Le
risque sanitaire lié à l'environnement
dans la pratique du canoë ou du kayak
en Communauté européenne : aspects microbiologiques.
Alain HELUWAERT
docteur en médecine
Résumé :
Les répercussions sanitaires microbiologiques des activités
nautiques de loisir en eaux polluées sont reconnues comme
bénignes et d'une fréquence difficile à cerner.

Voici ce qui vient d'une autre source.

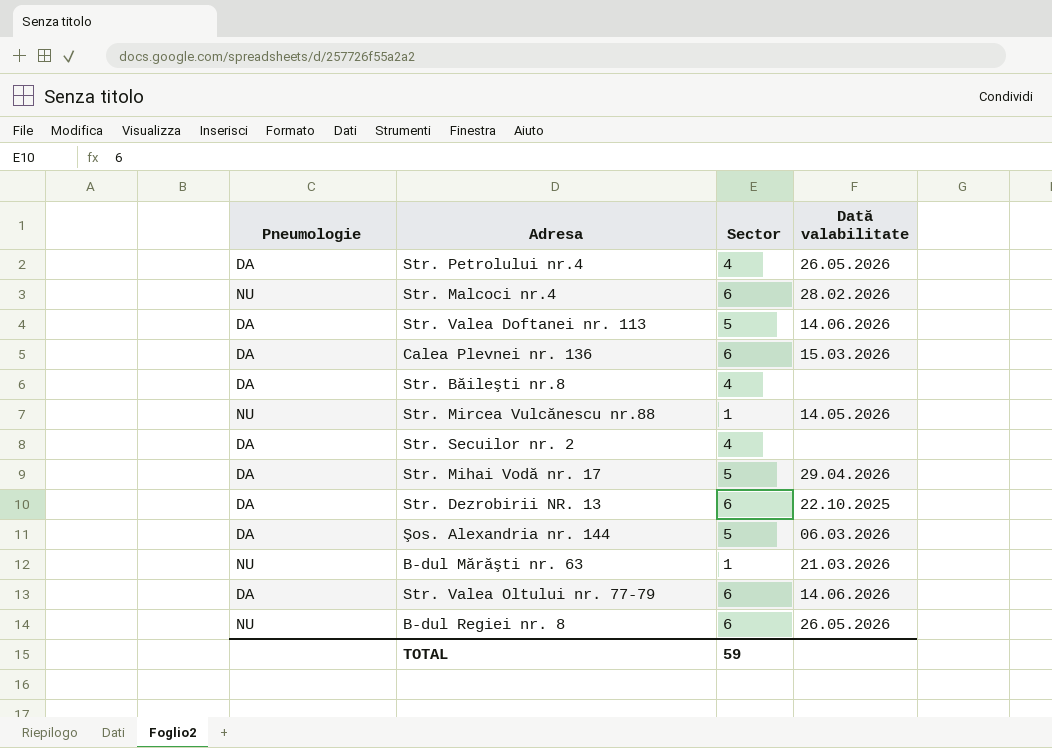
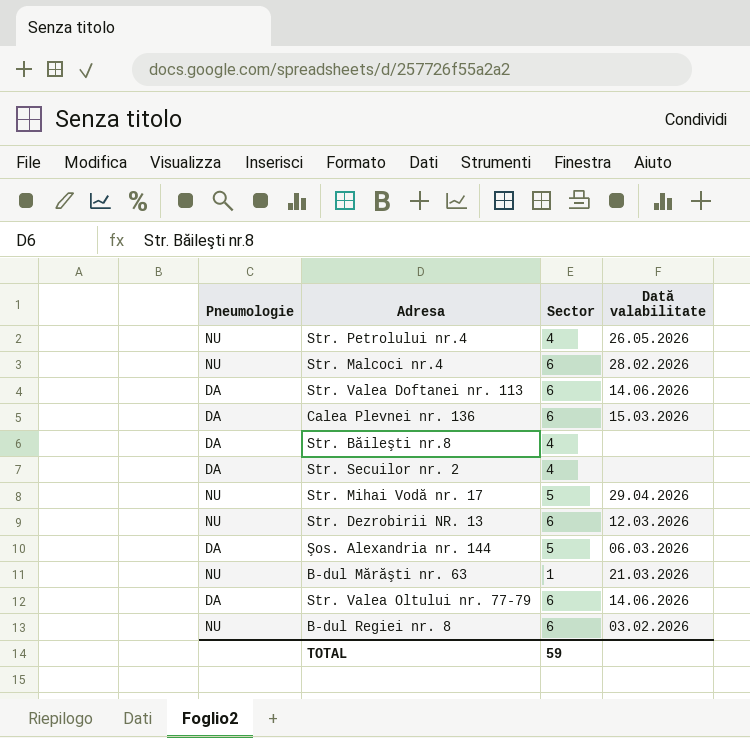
row Str. Mircea Vulcănescu nr.88: NU | 1 | 14.05.2026 -> none
Str. Petrolului nr.4 | Pneumologie: DA -> NU
Str. Valea Doftanei nr. 113 | Sector: 5 -> 6
Str. Mihai Vodă nr. 17 | Pneumologie: DA -> NU
Str. Dezrobirii NR. 13 | Pneumologie: DA -> NU
Str. Dezrobirii NR. 13 | Dată valabilitate: 22.10.2025 -> 12.03.2026
B-dul Regiei nr. 8 | Dată valabilitate: 26.05.2026 -> 03.02.2026

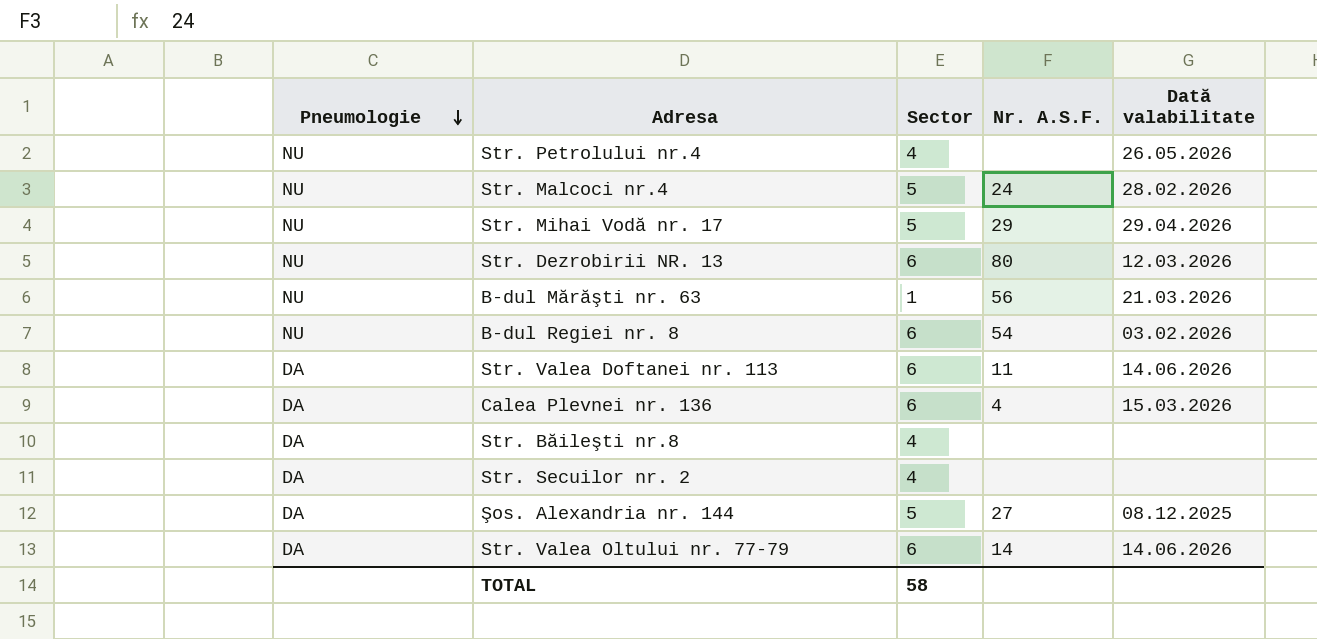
row order: none -> Pneumologie descending
column Nr. A.S.F. | position: none -> 4
Str. Malcoci nr.4 | Sector: 6 -> 5
Şos. Alexandria nr. 144 | Dată valabilitate: 06.03.2026 -> 08.12.2025
TOTAL | Sector: 59 -> 58

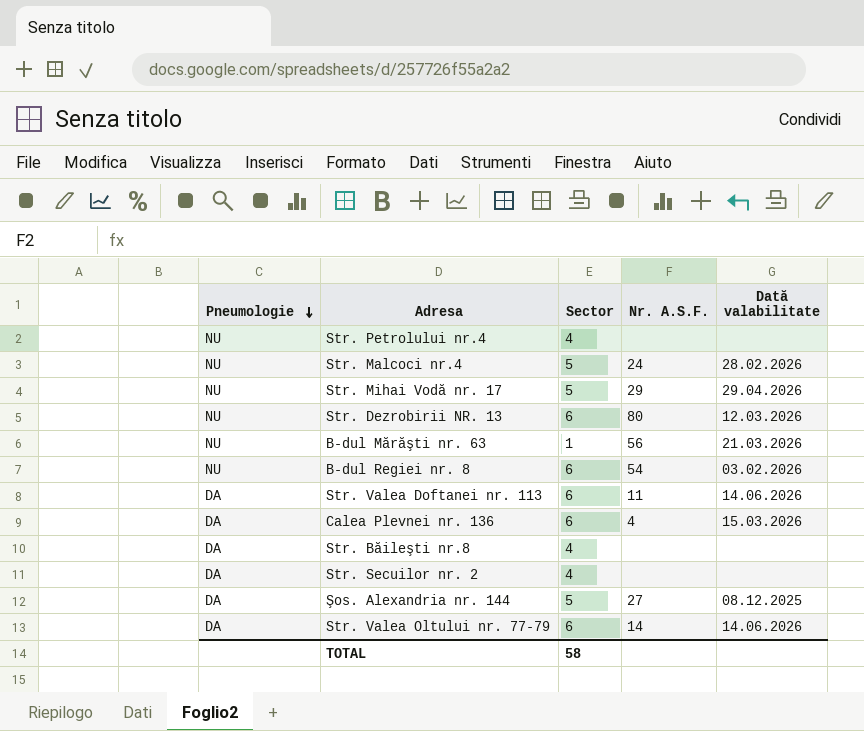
Str. Petrolului nr.4 | Dată valabilitate: 26.05.2026 -> none

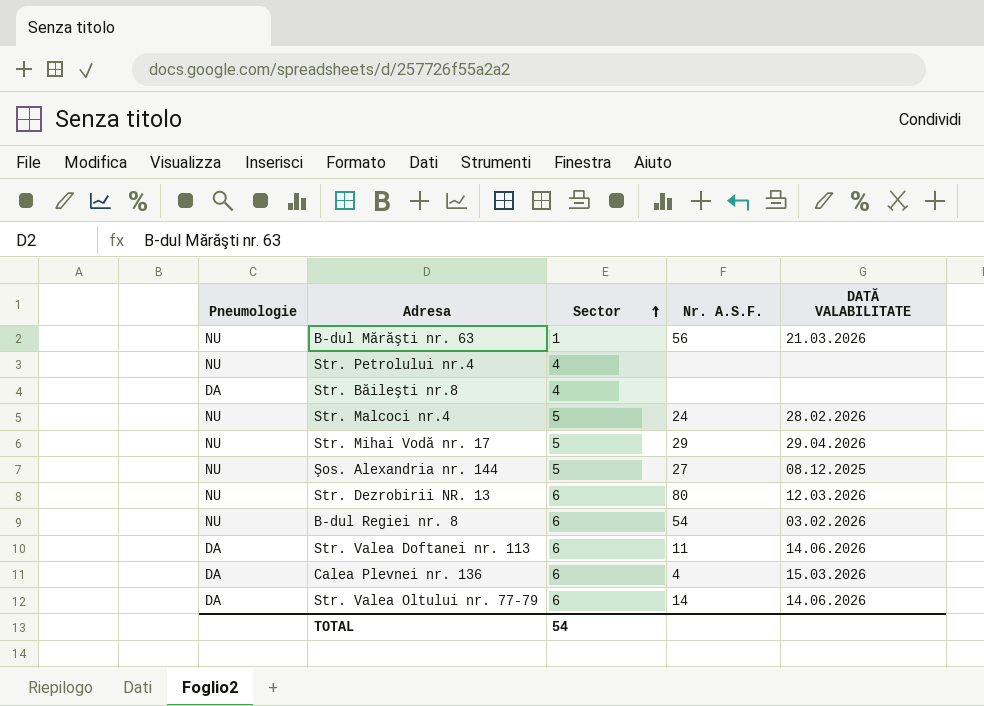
row order: Pneumologie descending -> Sector ascending
column name: Dată valabilitate -> DATĂ VALABILITATE
row Str. Secuilor nr. 2: DA | 4 | none | none -> none
Şos. Alexandria nr. 144 | Pneumologie: DA -> NU
TOTAL | Sector: 58 -> 54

Mais pour les usagers, le risque subjectif, apparent, est plébiscité
comme un réel problème de santé publique.
L'eutrophisation par les phosphates de nombreux lacs et plans d'eau
fait émerger un risque sanitaire nouveau lié à
la prolifération estivale de cyanobactéries allergisantes
voire hépatotoxiques. Ce phénomène a son équivalent
en mer avec les phénomènes "d'eaux rouges"

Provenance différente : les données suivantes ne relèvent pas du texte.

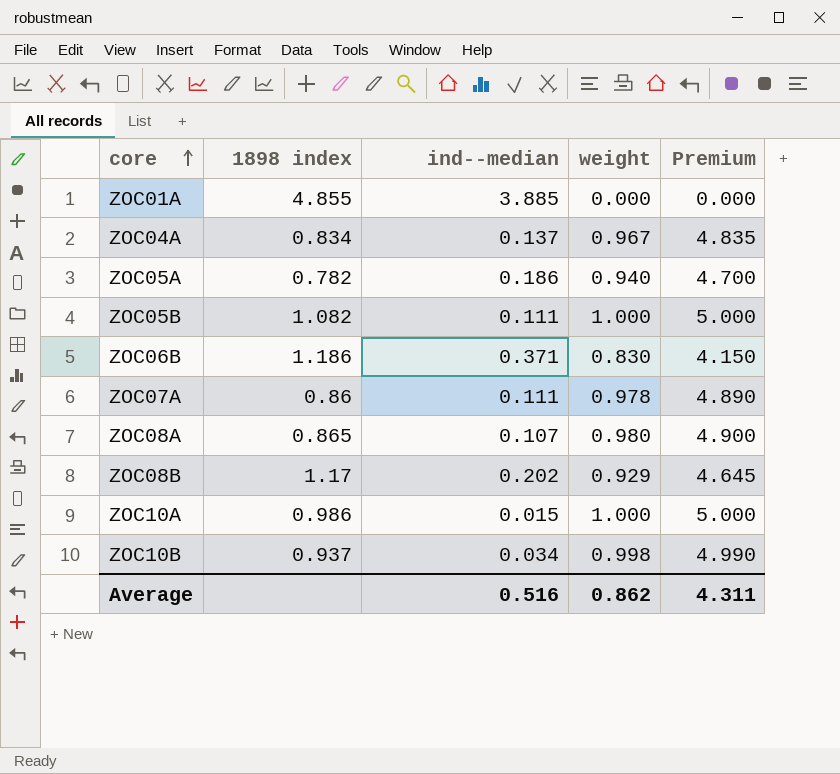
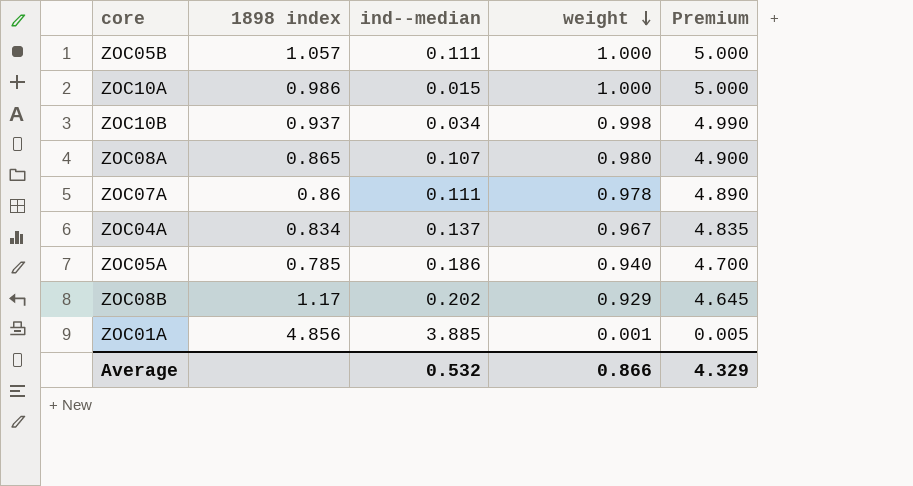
row order: core ascending -> weight descending
row ZOC06B: 1.186 | 0.371 | 0.830 | 4.150 -> none
ZOC05B | 1898 index: 1.082 -> 1.057
ZOC05A | 1898 index: 0.782 -> 0.785
ZOC01A | 1898 index: 4.855 -> 4.856
ZOC01A | weight: 0.000 -> 0.001
ZOC01A | Premium: 0.000 -> 0.005
Average | ind--median: 0.516 -> 0.532
Average | weight: 0.862 -> 0.866
Average | Premium: 4.311 -> 4.329

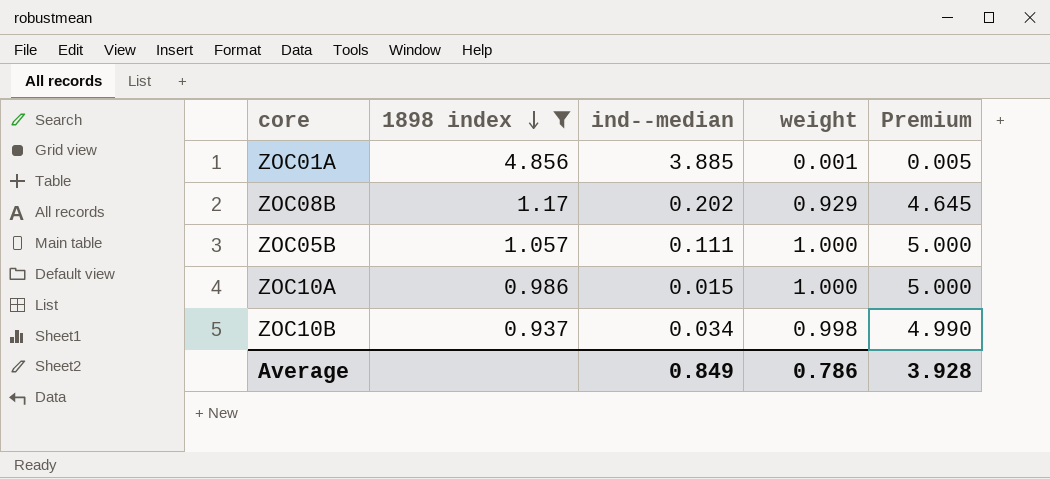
filter: none -> 1898 index >= 0.937
row order: weight descending -> 1898 index descending
Average | ind--median: 0.532 -> 0.849
Average | weight: 0.866 -> 0.786
Average | Premium: 4.329 -> 3.928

pouvant propager des neurotoxines ou des entérotoxines thermostables
et cause d'interdictions régulières de ramassage de
la faune littorale.
La pratique du canoë ou du kayak ne saurait être assimilée
à la baignade, du simple fait que, dans certaines disciplines,
il y a immersion du corps entier ou ingestion accidentelle d'une
quantité non négligeable d'eau. Il n'y a pas lieu,
compte tenu de la modicité du risque, de prévoir une
règlementation sanitaire microbiologique pour une pratique,
sporadique dans le temps et l'espace, du canoë-kayak : une
détection et une information adaptées aux risques
locaux potentiels sont suffisantes. Par contre la sur-fréquentation
massive tant dans le temps que de l'espace de certains sites de
pratiques nautiques justifie une pression pour réduire les
nuisances . Il faut que la qualité des eaux et les moyens
pour l'obtenir satisfassent les usagers et soient règlementés
: Stations d'épuration fonctionnelles, règlementation
de l'hygiène, des accès et du camping, implantation
de toilettes et de circuits d'évacuation des déchets.
Le risque d'anthropo-zoonose est dominé par la leptospirose,
méconnue des médecins du fait de sa rareté,
mettant en jeu la vie du sujet infecté s'il n'est pas rapidement
traité. Le risque pathogène lié aux tiques
en Europe du Nord et Centrale devient un réel problème
de santé publique (maladie de Lyme, encéphalite à
tiques d'Europe). La fasciolose hépatique, devenue anecdotique
en France, ne l'est pas dans les régions ouest de la Grande
Bretagne et de l'Irlande, visitées par des kayakistes marins
aventureux. Enfin il faut savoir suspecter la trichobilharziose
aviaire dans les causes d'une dermite estivale lors du bain ou de
l'esquimautage dans les grands lacs alpins (lac Léman).
La révision de la directive européenne sur les eaux
de baignade a pour objectif d'améliorer la qualité
sanitaire des eaux destinées aux pratiques des loisirs. Il
est à craindre qu'elle ne donne aussi des bases juridiques
aux autorités locales qui, pour se couvrir, trouvent plus
économique d'interdire les pratiques nautiques plutôt
que de se donner les moyens d'assainir les eaux.